Last week, a minor fracas broke out amongst bloggers regarding Brewer beat writer Anthony Witrado, with several blogs calling for him to be fired. Apparently, Witrado has committed the mortal sin of not being sycophantic enough towards the Brewers, answering demeaning e-mails with smart ass responses, and dressing like he’s at a Lil’ Wayne concert.

Well.

First of all, I have no idea who Anthony Witrado is. He could be next in line for the Nobel Prize, or he could be made entirely of feminine cleansing product. But, as a general rule, I’m usually against calling for regular people to be fired. It’s essentially the equivalent of calling someone a racist – it costs the accuser nothing, but damages the subject. The person calling for the firing goes on to live their life as is, while the target has to explain to his bosses why people want him fired. Just doesn’t look good. (My proposal: Anyone who calls for someone to be fired has to put $10 into a fund, payable o the fired person when they actually get the axe. Then you REALLY have to mean it when you say it.  Furthermore, if you predict a trade is going to happen and it doesn’t, you have to pay $20 to the nearest Humane Society, unless one or more of the players is wearing a moustache.)

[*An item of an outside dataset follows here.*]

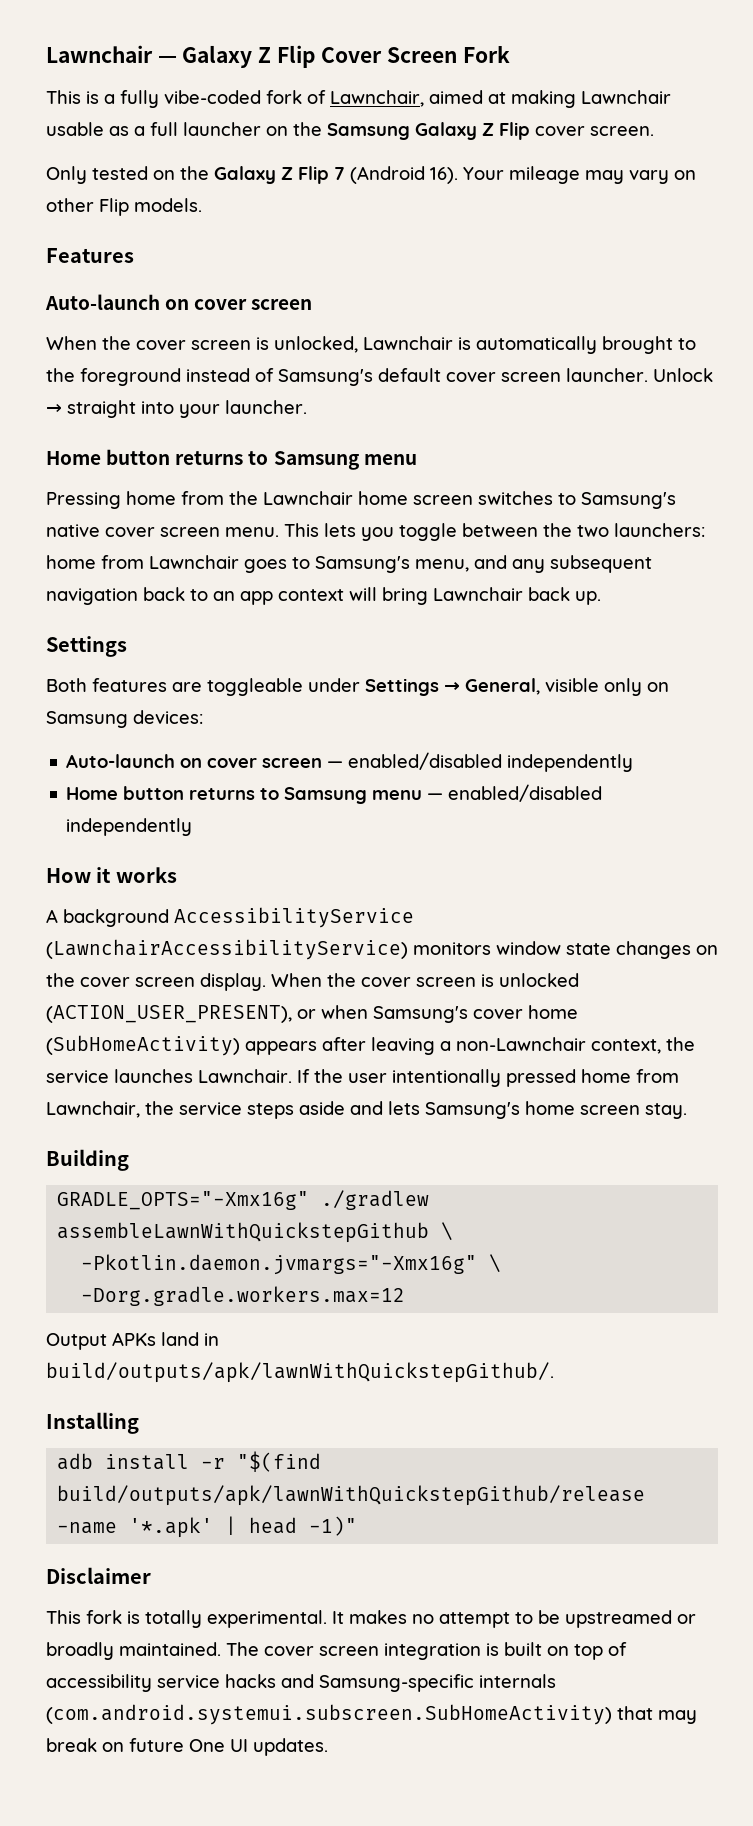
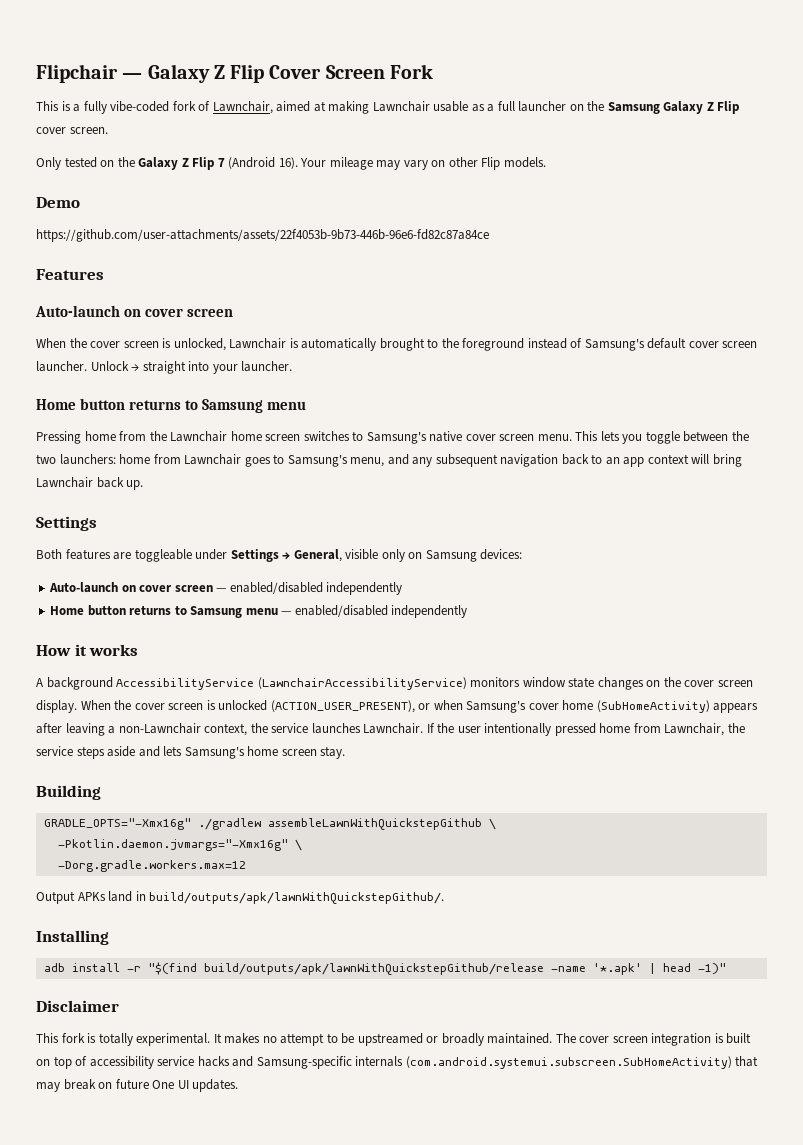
- Lawnchair — Galaxy Z Flip Cover Screen Fork
+ Flipchair — Galaxy Z Flip Cover Screen Fork
+ Demo
+ https://github.com/user-attachments/assets/22f4053b-9b73-446b-96e6-fd82c87a84ce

That being said, I may never have read a single word ever written by Anthony Witrado, who, given the current state of newspapers, probably doesn’t make enough money to actually buy a newspaper to read his own articles. It’s fun to call for the firing of millionaire athletes and managers, quite different to do so to regular shlubs. (That being said, the Journal Sentinel is likely paying as much attention to these bloggers as they are to my demand that obituaries be required to contain a counterpoint written by someone that hated the dead person\’s guts.)

Okay, enough about that – what really interests me about this whole issue is how the role of team beat writers has changed just in the past 10 years. (Warning: I am about to expose myself as a hopeless grayballs.)

There were days not long ago when, if you were lucky, you got to see your favorite team on TV maybe once a week. There wasn’t any internet, no blogs, no cable television. In 1987, during Paul Molitor’s 39 game hitting streak, I actually used to pick up the phone and call the George Michael Sports Machine telephone hotline every five minutes on game nights to see if Molitor got a hit. (Maybe our lack of call waiting was the reason no girls were calling me, since they couldn’t get through. There’s at least a 3% chance this is the case.)

In those days, a team’s beat writers and radio announcers were the fans’ eyes and ears. Most everything we knew about players was told to us by newspapers and play by play announcers. (It took me at least a half a season to figure out Greg Vaughn was black, for instance.) That’s why so many old baseball fans have such reverence for baseball writers and radio guys – they painted the pictures that the fogeys remember so vividly. (If you haven’t read “The Boys of Summer” by former Brooklyn Dodgers beat reporter Roger Kahn, you are missing out on some of the greatest of American literature.)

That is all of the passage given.